Dataset ::
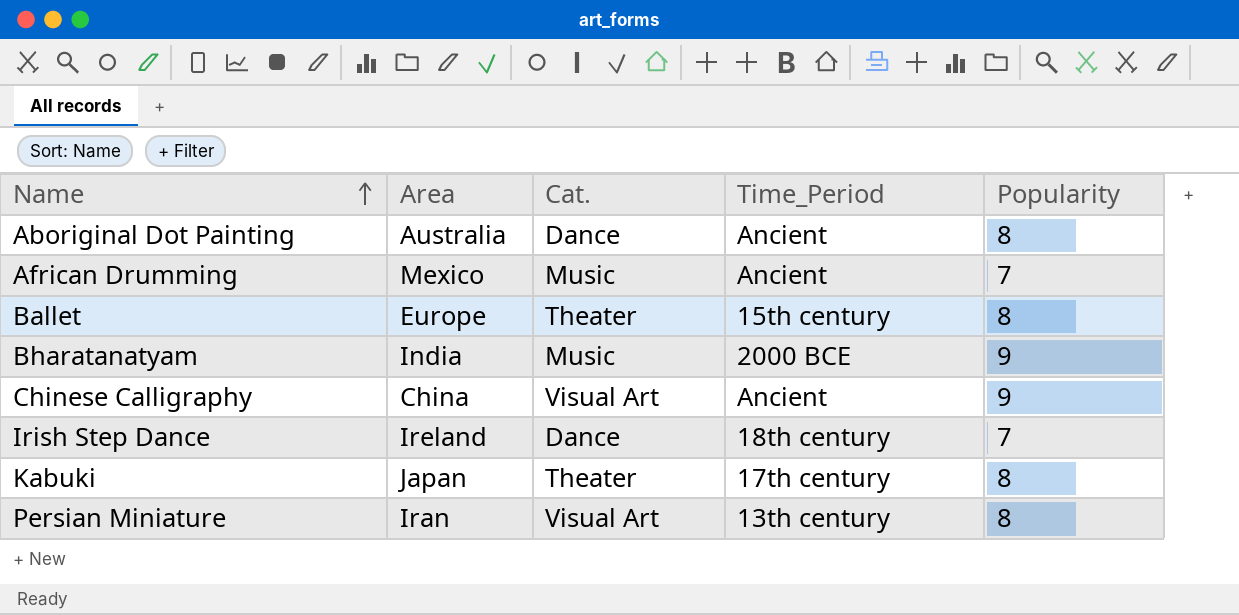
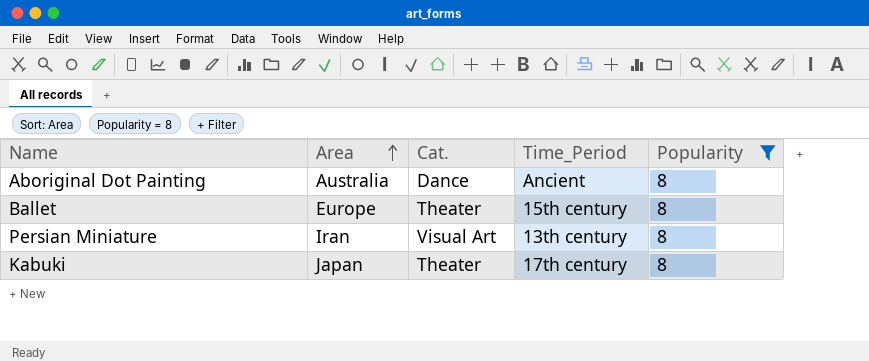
filter: none -> Popularity = 8
row order: Name ascending -> Area ascending

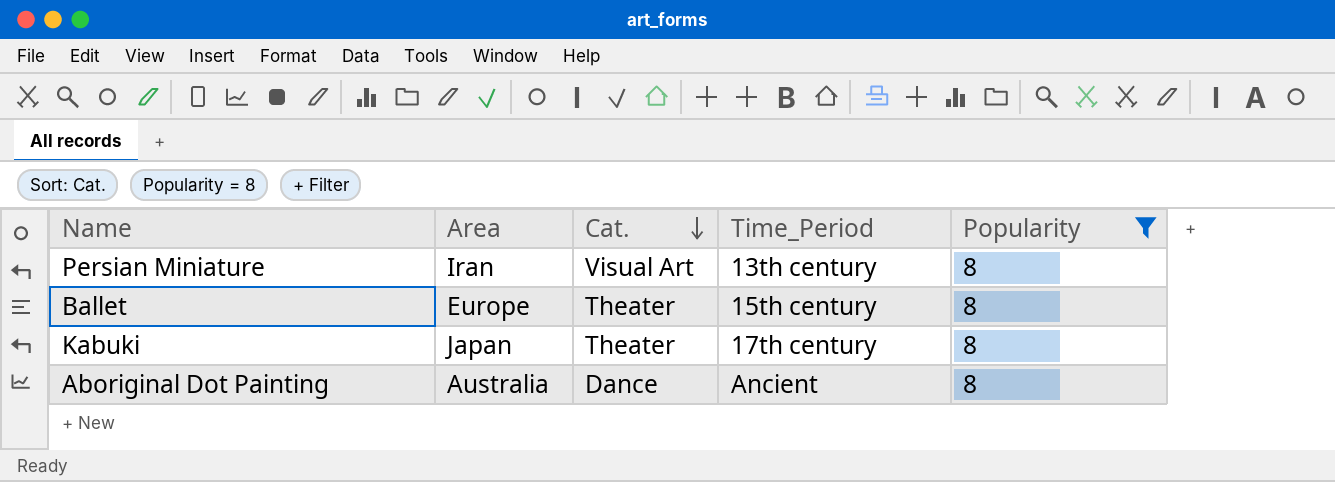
row order: Area ascending -> Cat. descending

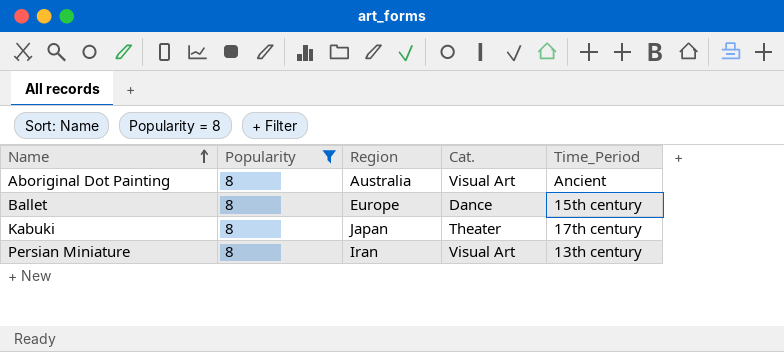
row order: Cat. descending -> Name ascending
column Popularity | position: 5 -> 2
column name: Area -> Region
Aboriginal Dot Painting | Cat.: Dance -> Visual Art
Ballet | Cat.: Theater -> Dance

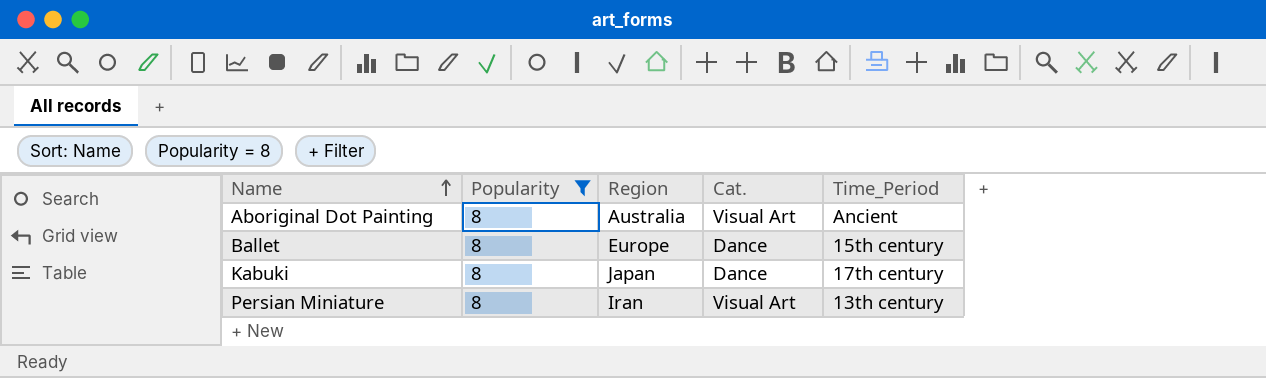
Kabuki | Cat.: Theater -> Dance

What the task asks ::
Gather each line in the data that holds the string "Dance".

Answer for this exercise ::
Aboriginal Dot Painting | Cat.: Dance -> Visual Art
Ballet | Cat.: Theater -> Dance
Kabuki | Cat.: Theater -> Dance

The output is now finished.